For the assessing the incidence of mood disturbances among the neurological out-patients 3287 of them were examined by 111 neurologists during their routine practice.

Early diagnosis, the type of mood disturbances and the depth of depression were estimated by the use of Besk's Depression Inventory, the questionnaire based on The Mini-International Neuropsychiatric Interview and Hamilton Depression Rating Scale, as well.

Around half of the patients (50.47%) were suspected on depression, as an early diagnosis.

In suspected and diagnosed depressive patients the symptoms as anxiety, low activity precordial pain, headaches, dry mouth, constipation, sleep and appetite troubles were significantly (p < 0.01) more frequent than in euthymic subjects.

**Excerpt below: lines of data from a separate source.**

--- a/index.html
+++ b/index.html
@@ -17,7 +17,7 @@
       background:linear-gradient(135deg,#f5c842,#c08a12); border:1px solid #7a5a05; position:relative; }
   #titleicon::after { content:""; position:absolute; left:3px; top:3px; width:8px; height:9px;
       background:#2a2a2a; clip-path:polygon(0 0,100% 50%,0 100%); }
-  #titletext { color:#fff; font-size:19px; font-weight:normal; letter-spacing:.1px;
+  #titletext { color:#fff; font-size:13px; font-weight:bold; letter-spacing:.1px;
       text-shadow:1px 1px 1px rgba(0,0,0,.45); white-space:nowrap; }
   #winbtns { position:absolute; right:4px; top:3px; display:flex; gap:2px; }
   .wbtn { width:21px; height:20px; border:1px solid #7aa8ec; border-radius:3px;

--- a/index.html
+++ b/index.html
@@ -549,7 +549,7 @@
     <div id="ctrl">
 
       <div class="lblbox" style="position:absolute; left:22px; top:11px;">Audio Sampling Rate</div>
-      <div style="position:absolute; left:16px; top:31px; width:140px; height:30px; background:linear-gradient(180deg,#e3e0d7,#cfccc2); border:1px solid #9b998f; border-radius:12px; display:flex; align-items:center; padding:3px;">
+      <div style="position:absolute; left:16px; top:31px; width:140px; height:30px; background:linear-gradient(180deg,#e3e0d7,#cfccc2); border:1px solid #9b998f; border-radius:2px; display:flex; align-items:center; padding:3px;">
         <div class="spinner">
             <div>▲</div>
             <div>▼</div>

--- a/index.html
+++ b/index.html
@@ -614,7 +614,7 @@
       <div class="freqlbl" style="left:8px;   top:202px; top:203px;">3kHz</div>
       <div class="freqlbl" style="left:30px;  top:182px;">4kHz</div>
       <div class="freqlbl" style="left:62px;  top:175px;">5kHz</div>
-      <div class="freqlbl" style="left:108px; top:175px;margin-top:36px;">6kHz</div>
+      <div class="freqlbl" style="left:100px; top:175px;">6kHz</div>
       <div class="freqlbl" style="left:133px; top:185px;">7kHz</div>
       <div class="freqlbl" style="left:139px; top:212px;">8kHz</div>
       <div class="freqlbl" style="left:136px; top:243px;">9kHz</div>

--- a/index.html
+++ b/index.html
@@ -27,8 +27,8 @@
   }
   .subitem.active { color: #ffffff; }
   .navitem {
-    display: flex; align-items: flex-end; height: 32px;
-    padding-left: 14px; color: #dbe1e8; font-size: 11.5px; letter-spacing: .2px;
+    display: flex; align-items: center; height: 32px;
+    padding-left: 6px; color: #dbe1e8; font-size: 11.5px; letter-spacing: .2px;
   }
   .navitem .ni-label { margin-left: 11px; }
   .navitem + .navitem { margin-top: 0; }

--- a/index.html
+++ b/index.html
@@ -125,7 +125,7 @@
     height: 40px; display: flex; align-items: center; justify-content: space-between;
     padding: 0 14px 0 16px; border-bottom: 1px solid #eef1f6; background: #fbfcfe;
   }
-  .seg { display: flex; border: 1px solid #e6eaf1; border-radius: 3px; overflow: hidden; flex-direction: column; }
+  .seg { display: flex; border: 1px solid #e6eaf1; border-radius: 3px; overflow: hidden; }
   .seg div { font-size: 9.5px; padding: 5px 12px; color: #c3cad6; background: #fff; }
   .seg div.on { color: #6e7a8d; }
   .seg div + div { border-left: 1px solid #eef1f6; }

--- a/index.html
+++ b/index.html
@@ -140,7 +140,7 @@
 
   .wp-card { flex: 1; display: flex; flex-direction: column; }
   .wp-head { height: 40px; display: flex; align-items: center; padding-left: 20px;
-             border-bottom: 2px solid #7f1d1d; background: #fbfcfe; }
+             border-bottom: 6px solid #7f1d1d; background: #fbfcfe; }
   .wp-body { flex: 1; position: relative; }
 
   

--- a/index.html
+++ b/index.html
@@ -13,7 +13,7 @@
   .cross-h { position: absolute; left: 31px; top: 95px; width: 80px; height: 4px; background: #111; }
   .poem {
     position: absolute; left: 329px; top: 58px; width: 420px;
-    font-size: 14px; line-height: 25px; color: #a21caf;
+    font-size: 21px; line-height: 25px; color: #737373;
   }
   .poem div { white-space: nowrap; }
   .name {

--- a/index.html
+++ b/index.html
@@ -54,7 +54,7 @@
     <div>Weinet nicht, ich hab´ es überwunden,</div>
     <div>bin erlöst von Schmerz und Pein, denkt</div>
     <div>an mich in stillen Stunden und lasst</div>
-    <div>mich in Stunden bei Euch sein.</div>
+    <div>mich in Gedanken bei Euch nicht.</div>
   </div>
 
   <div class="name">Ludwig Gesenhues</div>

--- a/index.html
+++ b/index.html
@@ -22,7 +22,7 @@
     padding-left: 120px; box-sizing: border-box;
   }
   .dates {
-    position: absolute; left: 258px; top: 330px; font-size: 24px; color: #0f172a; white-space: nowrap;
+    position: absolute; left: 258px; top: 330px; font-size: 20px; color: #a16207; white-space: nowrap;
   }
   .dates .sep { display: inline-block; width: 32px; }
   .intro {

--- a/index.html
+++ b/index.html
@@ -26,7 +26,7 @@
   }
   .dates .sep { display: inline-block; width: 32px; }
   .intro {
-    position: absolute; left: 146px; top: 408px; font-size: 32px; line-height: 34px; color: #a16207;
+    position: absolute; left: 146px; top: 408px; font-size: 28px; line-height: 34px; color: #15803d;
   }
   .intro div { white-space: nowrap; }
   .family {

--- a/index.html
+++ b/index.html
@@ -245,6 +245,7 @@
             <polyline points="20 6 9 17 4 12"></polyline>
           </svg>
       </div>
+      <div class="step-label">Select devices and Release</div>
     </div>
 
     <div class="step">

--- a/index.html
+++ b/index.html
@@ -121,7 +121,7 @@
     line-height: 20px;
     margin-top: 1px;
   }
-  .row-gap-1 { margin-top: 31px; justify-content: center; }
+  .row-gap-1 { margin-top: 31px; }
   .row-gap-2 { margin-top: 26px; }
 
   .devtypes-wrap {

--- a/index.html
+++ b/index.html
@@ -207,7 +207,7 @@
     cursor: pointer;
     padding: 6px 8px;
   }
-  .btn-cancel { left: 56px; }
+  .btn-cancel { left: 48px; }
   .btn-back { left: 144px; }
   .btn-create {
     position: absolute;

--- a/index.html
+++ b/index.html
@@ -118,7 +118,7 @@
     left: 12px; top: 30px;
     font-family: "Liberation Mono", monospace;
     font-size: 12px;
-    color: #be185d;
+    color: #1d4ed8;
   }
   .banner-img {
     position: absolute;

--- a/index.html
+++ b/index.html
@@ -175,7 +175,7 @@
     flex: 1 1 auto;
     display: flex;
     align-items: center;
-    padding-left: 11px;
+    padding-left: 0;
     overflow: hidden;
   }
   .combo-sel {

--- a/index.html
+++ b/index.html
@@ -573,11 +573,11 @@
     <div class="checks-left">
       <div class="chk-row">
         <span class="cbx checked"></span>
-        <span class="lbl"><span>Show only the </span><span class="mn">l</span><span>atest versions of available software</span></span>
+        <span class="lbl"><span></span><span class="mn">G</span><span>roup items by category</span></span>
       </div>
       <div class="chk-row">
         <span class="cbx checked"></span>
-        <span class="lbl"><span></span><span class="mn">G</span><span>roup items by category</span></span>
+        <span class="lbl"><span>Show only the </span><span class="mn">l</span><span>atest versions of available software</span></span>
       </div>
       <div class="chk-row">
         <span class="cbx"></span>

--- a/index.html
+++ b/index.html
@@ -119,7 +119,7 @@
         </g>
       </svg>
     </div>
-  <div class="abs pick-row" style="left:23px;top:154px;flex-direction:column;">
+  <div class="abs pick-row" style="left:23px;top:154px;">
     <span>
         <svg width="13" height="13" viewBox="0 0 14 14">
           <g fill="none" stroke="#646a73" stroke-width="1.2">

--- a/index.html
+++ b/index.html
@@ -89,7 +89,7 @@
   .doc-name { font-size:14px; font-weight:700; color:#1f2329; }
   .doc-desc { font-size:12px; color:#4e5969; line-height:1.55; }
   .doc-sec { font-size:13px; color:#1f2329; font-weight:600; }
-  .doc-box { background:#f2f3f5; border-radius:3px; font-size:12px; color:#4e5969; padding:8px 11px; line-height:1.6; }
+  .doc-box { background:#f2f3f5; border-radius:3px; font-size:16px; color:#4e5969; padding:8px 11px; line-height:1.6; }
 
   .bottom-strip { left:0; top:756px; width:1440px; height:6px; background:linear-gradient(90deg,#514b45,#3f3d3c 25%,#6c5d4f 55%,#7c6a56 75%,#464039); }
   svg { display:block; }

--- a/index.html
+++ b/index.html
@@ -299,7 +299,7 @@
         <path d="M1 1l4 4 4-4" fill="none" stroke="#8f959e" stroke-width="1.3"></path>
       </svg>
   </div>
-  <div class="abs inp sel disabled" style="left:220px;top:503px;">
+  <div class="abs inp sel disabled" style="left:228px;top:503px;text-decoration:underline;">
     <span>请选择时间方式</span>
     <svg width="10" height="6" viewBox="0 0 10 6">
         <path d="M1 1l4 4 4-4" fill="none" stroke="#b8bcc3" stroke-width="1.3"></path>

Among all studied patients the episode of depression were found as a final diagnose in 17.2%, recurrent depressive disorders--in 17.6% and dysthymia--in 2.8% of subjects.

In finally diagnosed depressive patients the chronic neurological problems were significantly (p = 0.013) more frequent, as the cause of the visit, than in the euthymic ones.

The low mood was equally frequent among the patients with Parkinson's disease, multiple sclerosis and cerebrovascular disorders, as well.